In addition to positioning themselves as the inexpensive store that status-conscious yuppies can feel good shopping at, they also attempt to look more environmentally-friendly than the competition. While I can't speak to how they are doing overall in a comparative sense, I really was not impressed by this instance of waste:
Robert stopped at Target to buy 3 summer squash and in the produce section, tore off a plastic bag for them. But each squash came individually wrapped, which neither of us have ever seen before. Then when he bought them, the clerk put the plastic bag of individually wrapped squash into yet another plastic bag, a gigantic one into which a plus sized sweatsuit would fit.
It looked like this when the parts were un-nested from each other:
It was like the Russian Matryoshka triplet dolls of plastic wrapping.
I suppose they could have done worse by taking the individually wrapped squash out of the produce bag and putting each one in its own Target bag.
By comparison, at Wal-Mart (or HEB or any other grocery store I know of), two bags would have been used, with the outer one smaller and made from thinner plastic. At the farmers market, no plastic bags would have been used at all (too bad summer squash aren't in season in central Texas).
The rug in the photo is also from Target, bought several years ago when their rug selection did not totally suck.

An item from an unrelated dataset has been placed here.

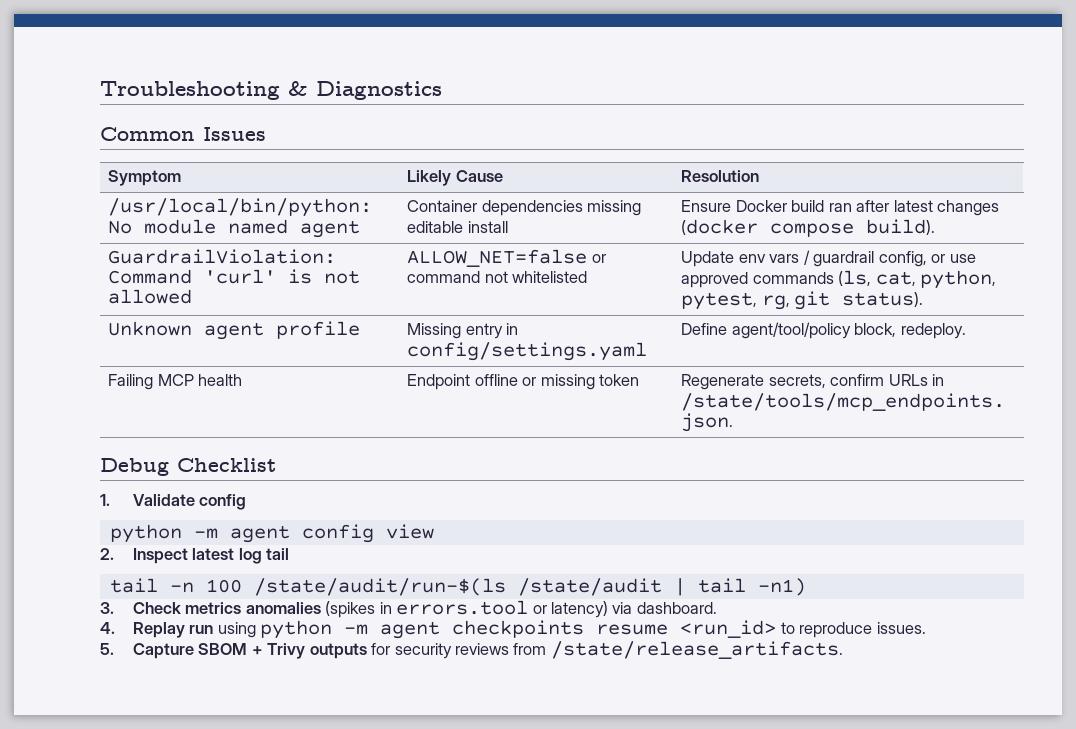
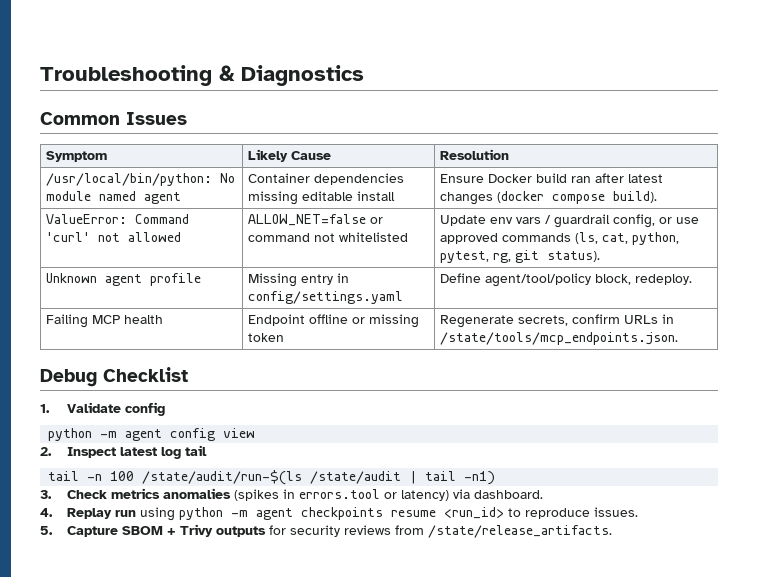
- GuardrailViolation: Command 'curl' is not allowed | ALLOW_NET=false or command not whitelisted | Update env vars / guardrail config, or use approved commands (ls, cat, python, pytest, rg, git status).
+ ValueError: Command 'curl' not allowed | ALLOW_NET=false or command not whitelisted | Update env vars / guardrail config, or use approved commands (ls, cat, python, pytest, rg, git status).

(Note: I chose this post's title particularly for you math/computer science nerds to enjoy. So notice it, OK? It's not every day I can throw you guys this kind of bone.)
2 comments:
Nice title. :) The Target we go to doesn't have produce, but it is great for e.g. getting decent drapes that don't cost a fortune. It's also not as scary as Wal-mart tends to be here.
I like Target because the people are nicer. Unlike the stressed, unhappy people in Walmart, they never seem likely to pull out an automatic weapon and start shooting. And no one ever hit-n-runs my parked car, which always seems to happen in Walmart's parking lot.